> What to do
An exact copy of all the entries is needed, with no images in it.

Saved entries
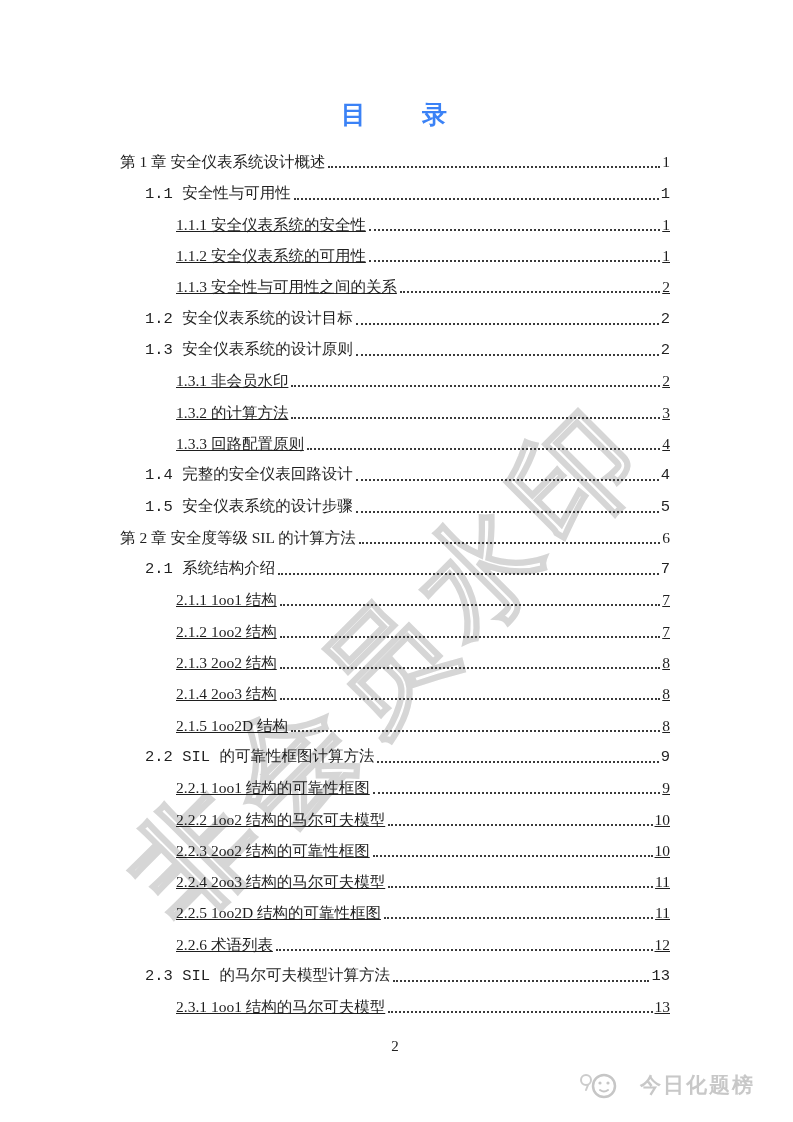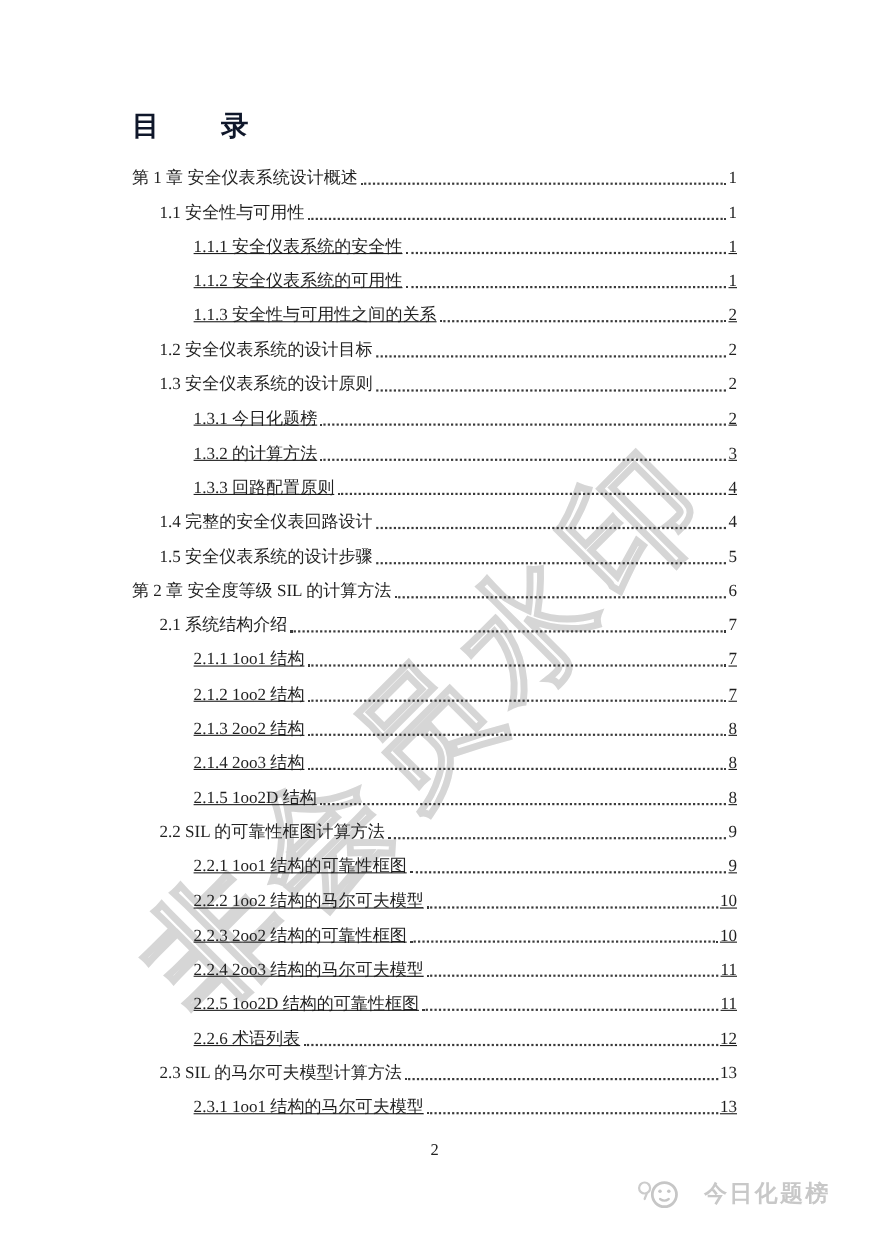--- a/index.html
+++ b/index.html
@@ -18,41 +18,41 @@
   .page {
     position: absolute;
     inset: 0;
   }
   .title {
     position: absolute;
     top: 98px;
     left: 120px;
     width: 550px;
     margin: 0;
-    text-align: left;
+    text-align: center;
     font-size: 25px;
     font-weight: bold;
     letter-spacing: 2px;
     white-space: pre;
-    color: #0f172a;
+    color: #3b82f6;
   }
   .toc {
     position: absolute;
     top: 141px;
     left: 120px;
     width: 550px;
   }
   .toc-row {
     display: flex;
     align-items: flex-end;
     height: 31.3px;
     box-sizing: border-box;
     font-size: 15.5px;
   }
-  .toc-row.level-2 { padding-left: 25px; }
+  .toc-row.level-2 { padding-left: 25px; font-family: Liberation Mono, monospace; }
   .toc-row.level-3 { padding-left: 56px; text-decoration: underline; }
   .toc-label {
     white-space: nowrap;
     line-height: 20px;
   }
   .toc-leader {
     flex: 1;
     border-bottom: 2px dotted #3a3a3a;
     margin: 0 2px 4px 3px;
     min-width: 10px;
@@ -154,21 +154,21 @@
     <span class="toc-page">2</span>
   </div>
 
   <div class="toc-row level-2">
     <span class="toc-label">1.3 安全仪表系统的设计原则</span>
     <span class="toc-leader"></span>
     <span class="toc-page">2</span>
   </div>
 
   <div class="toc-row level-3">
-    <span class="toc-label">1.3.1 今日化题榜</span>
+    <span class="toc-label">1.3.1 非会员水印</span>
     <span class="toc-leader"></span>
     <span class="toc-page">2</span>
   </div>
 
   <div class="toc-row level-3">
     <span class="toc-label">1.3.2 的计算方法</span>
     <span class="toc-leader"></span>
     <span class="toc-page">3</span>
   </div>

> Exercise output
--- a/index.html
+++ b/index.html
@@ -18,41 +18,41 @@
   .page {
     position: absolute;
     inset: 0;
   }
   .title {
     position: absolute;
     top: 98px;
     left: 120px;
     width: 550px;
     margin: 0;
-    text-align: left;
+    text-align: center;
     font-size: 25px;
     font-weight: bold;
     letter-spacing: 2px;
     white-space: pre;
-    color: #0f172a;
+    color: #3b82f6;
   }
   .toc {
     position: absolute;
     top: 141px;
     left: 120px;
     width: 550px;
   }
   .toc-row {
     display: flex;
     align-items: flex-end;
     height: 31.3px;
     box-sizing: border-box;
     font-size: 15.5px;
   }
-  .toc-row.level-2 { padding-left: 25px; }
+  .toc-row.level-2 { padding-left: 25px; font-family: Liberation Mono, monospace; }
   .toc-row.level-3 { padding-left: 56px; text-decoration: underline; }
   .toc-label {
     white-space: nowrap;
     line-height: 20px;
   }
   .toc-leader {
     flex: 1;
     border-bottom: 2px dotted #3a3a3a;
     margin: 0 2px 4px 3px;
     min-width: 10px;
@@ -154,21 +154,21 @@
     <span class="toc-page">2</span>
   </div>
 
   <div class="toc-row level-2">
     <span class="toc-label">1.3 安全仪表系统的设计原则</span>
     <span class="toc-leader"></span>
     <span class="toc-page">2</span>
   </div>
 
   <div class="toc-row level-3">
-    <span class="toc-label">1.3.1 今日化题榜</span>
+    <span class="toc-label">1.3.1 非会员水印</span>
     <span class="toc-leader"></span>
     <span class="toc-page">2</span>
   </div>
 
   <div class="toc-row level-3">
     <span class="toc-label">1.3.2 的计算方法</span>
     <span class="toc-leader"></span>
     <span class="toc-page">3</span>
   </div>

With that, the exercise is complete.